1) Same set of themes. But mail me indicating that you are testing on Xfce as well. I need to update the record.

2) LXDE uses OpenWM; so except the window border everything works fine. Tested


----------



## MetalheadGautham (Jun 14, 2008)

infra_red_dude said:


> 1) Same set of themes. But mail me indicating that you are testing on Xfce as well. I need to update the record.
> 
> 2) LXDE uses OpenWM; so except the window border everything works fine. Tested


Hey, YOU use LXDE ? Oh ya, forgot. I remember you advicing me to use it. How is it btw ? Doesn't it use OpenBox with a python based taskbar ?


----------



## infra_red_dude (Jun 14, 2008)

Testing on LXDE.. don't use it. Its kinda very basic DE. No proper drag and drop support among others. Dunno if LXPanel is python based. No idea...


----------



## MetalheadGautham (Jun 14, 2008)

infra_red_dude said:


> Testing on LXDE.. don't use it. Its kinda very basic DE. No proper drag and drop support among others. Dunno if LXPanel is python based. No idea...


WTF ? Time to Shift + Del the ISO I guess.... (Advice please)


----------



## infra_red_dude (Jun 14, 2008)

Err.. sorry.. when I said "... don't use it" I meant that I DON'T USE IT... plz don't get confused


----------



## MetalheadGautham (Jun 15, 2008)

infra_red_dude said:


> Err.. sorry.. when I said "... don't use it" I meant that I DON'T USE IT... plz don't get confused


I think in that case its better to go for dfm(desktop file manager), PCManFM(nautilus alternative) and IceWM, along with Skipstone/Khazkhese(gecko/webkit based light browsers).
To it, add IceME or IcePref(configuration) and some other tools.

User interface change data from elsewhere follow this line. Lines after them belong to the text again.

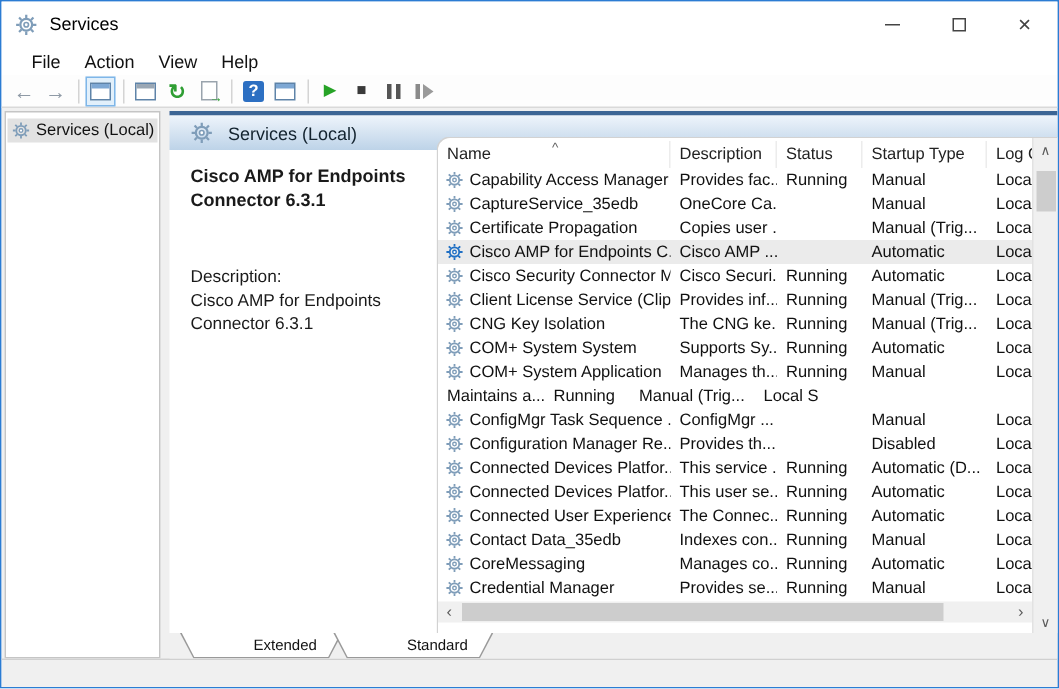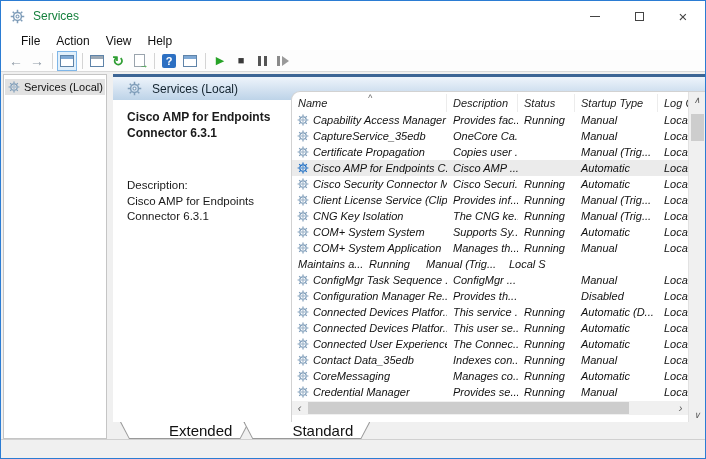--- a/index.html
+++ b/index.html
@@ -6,21 +6,21 @@
   html,body { background:#fff; }
   body { font-family:"Liberation Sans", sans-serif; }
   .window {
     position:relative; width:706px; height:459px;
     border:1px solid #2b7cd3; background:#fff; overflow:hidden;
     display:flex; flex-direction:column;
   }
   
   .titlebar { height:30px; display:flex; align-items:center; background:#fff; flex:0 0 auto; }
   .titlebar .app-icon { margin-left:9px; width:15px; height:15px; }
-  .titlebar .title { margin-left:8px; font-size:12px; color:#15803d; }
+  .titlebar .title { margin-left:8px; font-size:12px; color:#000000; }
   .win-controls { margin-left:auto; display:flex; height:100%; }
   .win-btn { width:44px; height:100%; display:flex; align-items:center; justify-content:center; color:#444; }
   .glyph-min { width:10px; border-top:1px solid #444; display:inline-block; }
   .glyph-max { width:9px; height:9px; border:1px solid #444; display:inline-block; }
   .glyph-close { font-size:15px; line-height:1; }
   
   .menubar { height:19px; display:flex; align-items:center; background:#fff; font-size:12px; color:#111; flex:0 0 auto;padding-left:12px; }
   .menu-item { padding:1px 8px; }
   
   .toolbar { height:22px; display:flex; align-items:center; background:#fdfdfd; border-bottom:1px solid #d9d9d9; padding-left:5px; flex:0 0 auto; }
@@ -50,21 +50,21 @@
   .right-panel { flex:1 1 auto; margin-left:6px; display:flex; flex-direction:column; border-top:3px solid #3c6595; min-width:0; position:relative; }
   .panel-header { height:23px; background:linear-gradient(#eef4fb,#bdd3e8); display:flex; align-items:center; padding-left:14px; gap:10px; font-size:12px; color:#13232f; flex:0 0 auto; }
   .content { flex:1 1 auto; display:flex; min-height:0; }
   .detail-pane { width:178px; background:#fff; padding:9px 10px 0 14px; font-size:11.5px; color:#1a1a1a; flex:0 0 auto; }
   .detail-title { font-weight:bold; font-size:12px; line-height:1.35; }
   .start-line { margin-top:29px; }
   .start-link { color:#7b3a8e; text-decoration:underline; }
   .desc-block { margin-top:37px; line-height:1.35; }
   
   .list-card { flex:1 1 auto; background:#fff; margin-top:-9px; border-left:1px solid #d2d2d2; border-top:1px solid #d2d2d2;
-               border-radius:9px 0 0 0; z-index:2; display:flex; min-width:0;font-style:italic; }
+               border-radius:9px 0 0 0; z-index:2; display:flex; min-width:0; }
   .list-main { flex:1 1 auto; display:flex; flex-direction:column; min-width:0; }
   .lheader { height:20px; display:flex; align-items:center; flex:0 0 auto; padding-top:2px; }
   .hcell { font-size:11px; color:#222; border-right:1px solid #ececec; height:100%; display:flex; align-items:center; padding-left:6px; position:relative; white-space:nowrap; overflow:hidden; }
   .sort-caret { position:absolute; left:76px; top:-1px; font-size:9px; color:#666; }
   .c-name { width:155px; } .c-desc { width:71px; } .c-status { width:57px; } .c-startup { width:83px; } .c-logon { flex:1; border-right:none; }
   .rows { flex:0 0 auto; }
   .row { height:16px; display:flex; align-items:center; font-size:11px; color:#111; }
   .row.selected { background:#ebebeb; }
   .cell { white-space:nowrap; overflow:hidden; padding-left:6px; }
   .cell.c-name { display:flex; align-items:center; gap:4px; padding-left:5px; }
@@ -82,21 +82,21 @@
   .hscroll { height:14px; margin-top:1px; background:#f0f0f0; display:flex; align-items:center; flex:0 0 auto; }
   .hs-arrow { width:15px; height:100%; display:flex; align-items:center; justify-content:center; font-size:11px; color:#5a5a5a; }
   .htrack { flex:1; position:relative; height:100%; }
   .hthumb { position:absolute; left:1px; right:44px; top:1px; bottom:1px; background:#cdcdcd; }
   
   .tabs-row { height:17px; display:flex; align-items:stretch; padding-left:7px; background:#f0f0f0; flex:0 0 auto; }
   .tab { position:relative; padding:0 17px; display:flex; align-items:center; justify-content:center;
          clip-path:polygon(0 0,100% 0,calc(100% - 9px) 100%,9px 100%); background:#999; margin-right:-6px; }
   .tab::before { content:""; position:absolute; left:1.2px; right:1.2px; top:0; bottom:1px;
          clip-path:polygon(0 0,100% 0,calc(100% - 8.3px) 100%,8.3px 100%); background:#fff; }
-  .tab span { position:relative; z-index:1; font-size:15px; color:#111;padding-left:32px; }
+  .tab span { position:relative; z-index:1; font-size:10px; color:#111;padding-left:32px; }
   
   .bottom-strip { height:19px; background:#f0f0f0; border-top:1px solid #d0d0d0; flex:0 0 auto; }
 </style>
 </head>
 <body>
 
 <div class="window">
 
   <div class="titlebar">
     <span class="app-icon gear big">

Lets call it HXLDE(hyper extreme light desktop environment)


----------



## infra_red_dude (Jul 19, 2008)

There's some good news 

A Mac4Lin user: Mahyuddin Susanto has created .debs for Mac4Lin! Its available in his PPA. Check this out: *edge.launchpad.net/~udienz/+archive?field.name_filter=&field.status_filter=any

You can add the repos and install Mac4Lin 0.4 via apt-get on Ubuntu. It will be updated to 1.0 as soon as its released


----------



## mehulved (Jul 19, 2008)

Great. Me and aditya are working on creating RPM's via opensuse's build service, let's see how it goes. If it builds fine, we'll open it for testing then apply for creating an official project.


----------



## MetalheadGautham (Jul 20, 2008)

infra_red_dude said:


> There's some good news
> 
> A Mac4Lin user: Mahyuddin Susanto has created .debs for Mac4Lin! Its available in his PPA. Check this out: *edge.launchpad.net/~udienz/+archive?field.name_filter=&field.status_filter=any
> 
> You can add the repos and install Mac4Lin 0.4 via apt-get on Ubuntu. It will be updated to 1.0 as soon as its released


sweet


----------



## gary4gar (Jul 20, 2008)

infra_red_dude said:


> There's some good news
> 
> A Mac4Lin user: Mahyuddin Susanto has created .debs for Mac4Lin! Its available in his PPA. Check this out: *edge.launchpad.net/~udienz/+archive?field.name_filter=&field.status_filter=any
> 
> You can add the repos and install Mac4Lin 0.4 via apt-get on Ubuntu. It will be updated to 1.0 as soon as its released


Where do i find x64 builts?


----------



## Garbage (Jul 20, 2008)

infra_red_dude said:


> There's some good news
> 
> A Mac4Lin user: Mahyuddin Susanto has created .debs for Mac4Lin! Its available in his PPA. Check this out: *edge.launchpad.net/~udienz/+archive?field.name_filter=&field.status_filter=any
> 
> You can add the repos and install Mac4Lin 0.4 via apt-get on Ubuntu. It will be updated to 1.0 as soon as its released


very nice ...


----------



## Dark Star (Jul 20, 2008)

Mac4Lin 0.4 doesn't change HDD Driver Icon in F9.. Also how can replace the Ubuntu Menu with Fedora

*www.imgx.org/thumbs/small/19653_xkqyt/Screenshot.jpeg

Been not in touch with GTK Icons..  KDE pampered me a lot


----------



## Faun (Jul 20, 2008)

^^.themes folder in home holds the secret


----------



## Dark Star (Jul 20, 2008)

Arrey I know that  I was asking for exact folder : p like .home/icons/mac4lin/~

                                                      *www.imgx.org/thumbs/large/19654_cqbe4/Screenshot.png


There are few problems with GTK theme too :"p


----------



## CadCrazy (Jul 20, 2008)

^^ This problem will be sorted out in next version of Mac4lin. Also this prob is not Fedora only it is Gnome 2.22.x only. Till then use Mac Ultimate Icon theme


----------



## MetalheadGautham (Jul 20, 2008)

the next version really REALLY rocks, btw.


----------



## infra_red_dude (Jul 20, 2008)

mehulved said:


> Great. Me and aditya are working on creating RPM's via opensuse's build service, let's see how it goes. If it builds fine, we'll open it for testing then apply for creating an official project.


Grrreeat! 



gary4gar said:


> Where do i find x64 builts?


I'm not sure if there are x64 builds. I'll contact that guy.



Dark Star said:


> Mac4Lin 0.4 doesn't change HDD Driver Icon in F9.. Also how can replace the Ubuntu Menu with Fedora
> 
> Been not in touch with GTK Icons..  KDE pampered me a lot


Yep.. stupid gnome.. very inconsistent DE!!  with every version there are about 25-30 odd changes!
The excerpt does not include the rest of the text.